Arnason's earliest published story, "A Clear Day in the Motor City", appeared in New Worlds in 1973.[1] Her work often depicts cultural change and conflict, usually from the viewpoint of characters who cannot or will not live by their own societies' rules. This anthropological focus has led many to compare her fiction to that of Ursula K. Le Guin.
Arnason won the first James Tiptree, Jr. Award, the Mythopoeic Award (for A Woman of the Iron People), the Spectrum Award (for "Dapple") and the HOMer Award (for her novelette Stellar Harvest). Stellar Harvest was also nominated for a Hugo Award in 2000. In 2003, she was nominated for two Nebula Awards, for her novella Potter of Bones and her short story "Knapsack Poems". In 2004, she was guest of honor at WisCon. She lives in Minnesota.
Background
Eleanor Arnason is the daughter of Hjorvadur Harvard Arnason, a Canadian-born man of Icelandic descent, who worked as an art historian and became the director of the Walker Art Center in 1951, and Elizabeth Hickcox Yard Arnason, a social worker by profession who spent her childhood in a missionary community in western China. She is the niece of the American feminist Molly Yard, and her maternal grandparents were both Methodist missionaries. This Methodist influence would be visible in her works, most notably in Ring of Swords.[2]
From 1949 to 1960, Arnason and her parents lived in Walker's "Idea House #2", a futuristic dwelling built next to the Walker Art Center. [1] She has said that her experience growing up around avant-garde artists in a futurist house, in addition to the influence of her feminist, socialist mother contributed to her preoccupation with the future, and consequently science fiction. Prior to 1949 her family moved frequently from New York City to Chicago; Washington, D.C.; London; Paris; and St. Paul, Minnesota.
She graduated from Swarthmore College in 1964 with a B.A. in art history, and continued her education in graduate school at the University of Minnesota until 1967. She spent the next 7 years working as an office clerk in Brooklyn and then Detroit. Her time in these blue-collar, racially diverse areas helped to shape her understanding about class consciousness, conflict, and revolution—notions that are reflected in her works. She moved back to the Twin Cities in 1974 and continued to work in offices, warehouses, a large art museum and more recently, a series of small nonprofits devoted to history, peace and justice and art.[3]
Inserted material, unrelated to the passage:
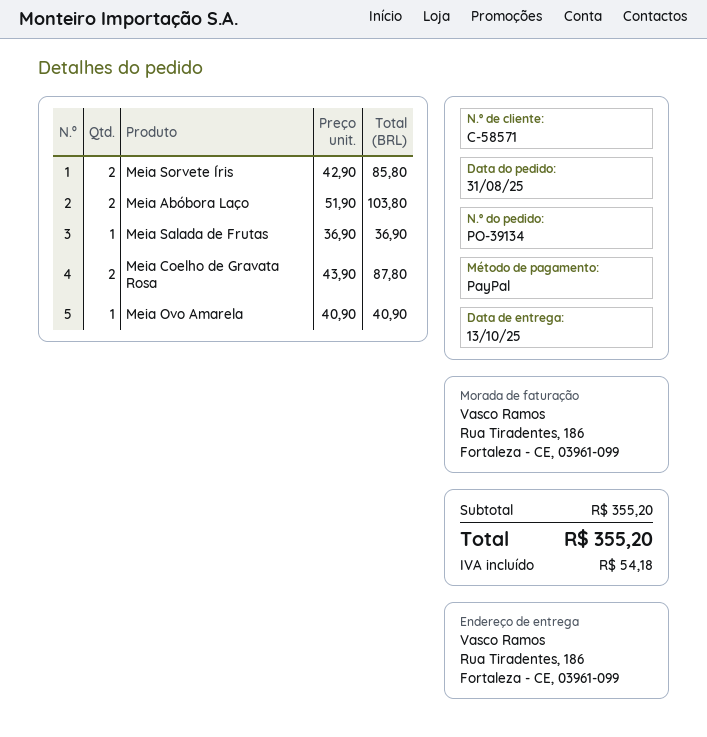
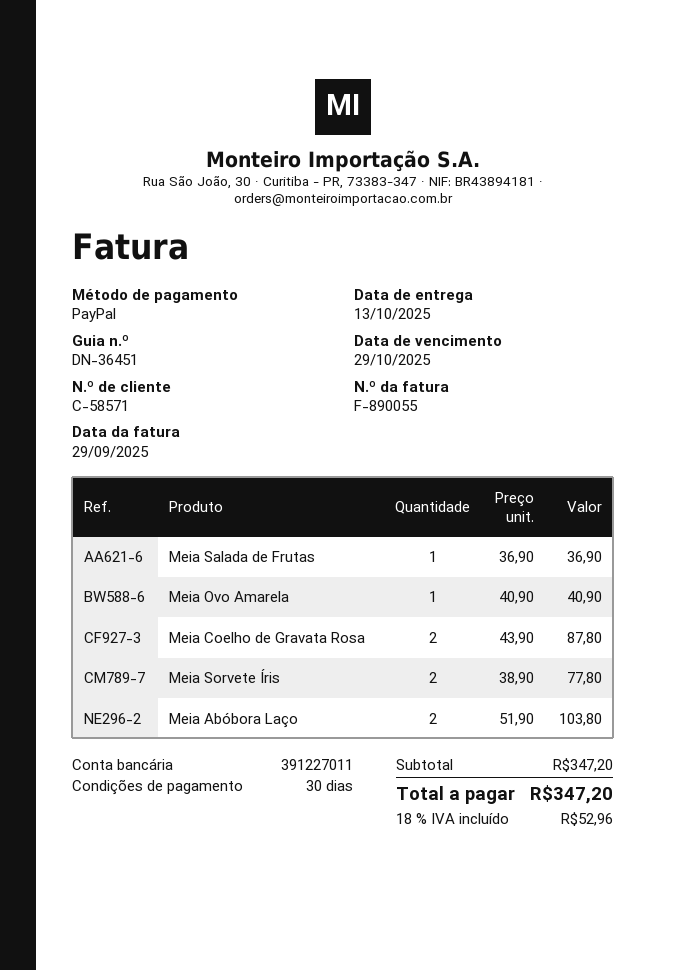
Meia Sorvete Íris: 2 x 42.90 = 85.80 -> 2 x 38.90 = 77.80
subtotal: 355.20 -> 347.20
tax: 54.18 -> 52.96
total: 355.20 -> 347.20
Since 1994 she has shifted her literary focus from novels to short fiction. She retired in 2009 and now writes full-time.[4]
Politics
The issues that transpire most in Arnason's life and writings encompass feminism, peace, social justice, support for the union movement and a deep belief that racism and all forms of prejudice should be opposed. City Pages labelled Arnason as a political radical.[5]
Having come of age during Second Wave Feminism, Arnason included gender and sexuality as central themes in her work, notably in her collection of hwarhath stories in which she "wanted to create a society in which homosexual love was normal and heterosexual love was abnormal, sort of as a thought experiment. And because contemporary Americans have very rigid ideas of what is normal."[2] The hwarhath stories also addressed issues of gender roles and reproductive rights.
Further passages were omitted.